Finding Order in Social Networking Chaos
That is my mission for 2014.
I am throwing out the rules. I am eliminating the notes and disclaimers. I am retreating into the past.
When I began speaking at social media conferences in 2009, I auto-followed 7,000 on Twitter and had nearly 1,000 Facebook friends. Drowned by the cacophony of voices, I gradually felt guilty if I missed the updates and conversations from my first friends. Over time I decided to unfollow and unfriend to find the people who matter.
And that’s how it’s been ever since. I kept trying to impose new rules — be my friend if you meet this condition or I’ll follow you if you meet that condition — and it was fine for a period of time and then I changed my mind and confused people. I don’t know how many times I unfollowed Ken Burbary or Chris Brogan. It’s no wonder they block me today. To Ken and Chris and anyone else who blocked me, I’m sorry.
I do not link to people on LinkedIn and Facebook whom I have not interacted with personally… A conversation that lasts 45 minutes establishes a baseline for a minimum level of contact before the online link is made. I also have “digital equivalent” options such as phone calls, Skype conversations or Google+ Hangouts… as in today’s online world our relationships can certainly grow via virtual meetings.

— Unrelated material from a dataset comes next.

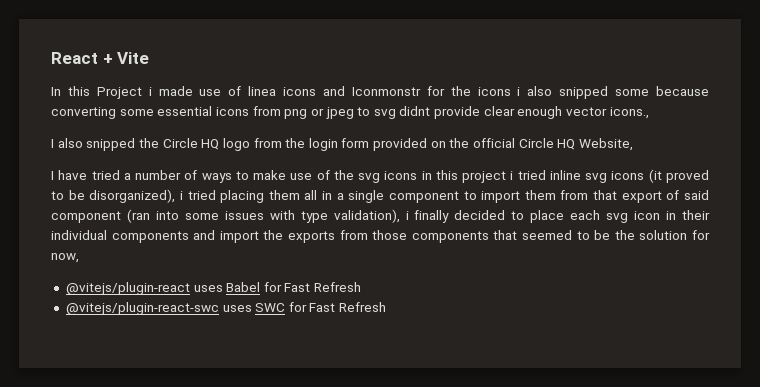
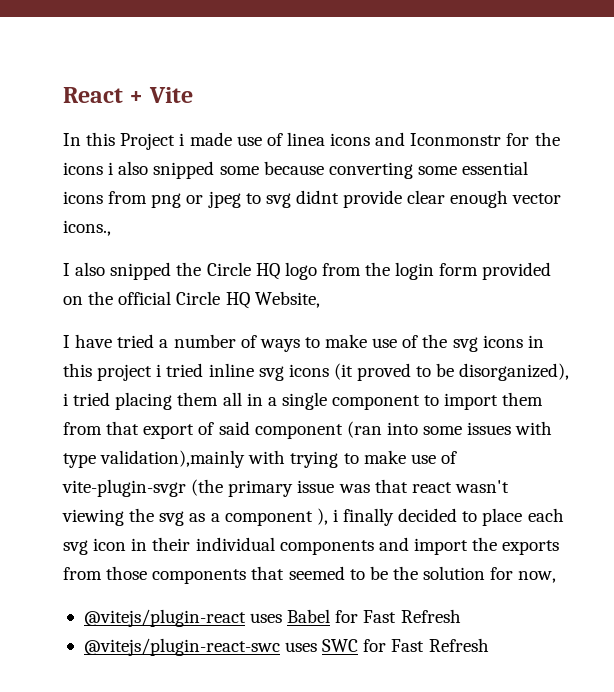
- I have tried a number of ways to make use of the svg icons in this project i tried inline svg icons (it proved to be disorganized), i tried placing them all in a single component to import them from that export of said component (ran into some issues with type validation), i finally decided to place each svg icon in their individual components and import the exports from those components that seemed to be the solution for now,
+ I have tried a number of ways to make use of the svg icons in this project i tried inline svg icons (it proved to be disorganized), i tried placing them all in a single component to import them from that export of said component (ran into some issues with type validation),mainly with trying to make use of vite-plugin-svgr (the primary issue was that react wasn't viewing the svg as a component ), i finally decided to place each svg icon in their individual components and import the exports from those components that seemed to be the solution for now,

On Facebook and LinkedIn specifically, I have to know you in the way that Thom describes. I have to have some sort of pre-existing relationship with you, whether it’s going out to eat or talking at an event or tweeting or commenting on blogs or something. There has to be something that binds us mutually.
I am quickly embracing the fact that I will see a lot of content. You will show me a lot of pictures, video, links. You will share what’s on your mind and what’s on your kids’ and cats’ minds. You will bore me some of the time (and some of you already admitted that to me, that I will find a lot of boringness in your updates). I say bring it. Bring on the chaos. Give me everything. I will see what I see and skip over the rest.
“Personally I find the democratic chaos of the Internet fascinating, and for the most part really benign.” – Moby
I hope that if I inspire you across social media, and you can click those links to see me there, follow me or add me as a friend in return.
Thanks for reading — and thanks for saying yes to being social with me (again).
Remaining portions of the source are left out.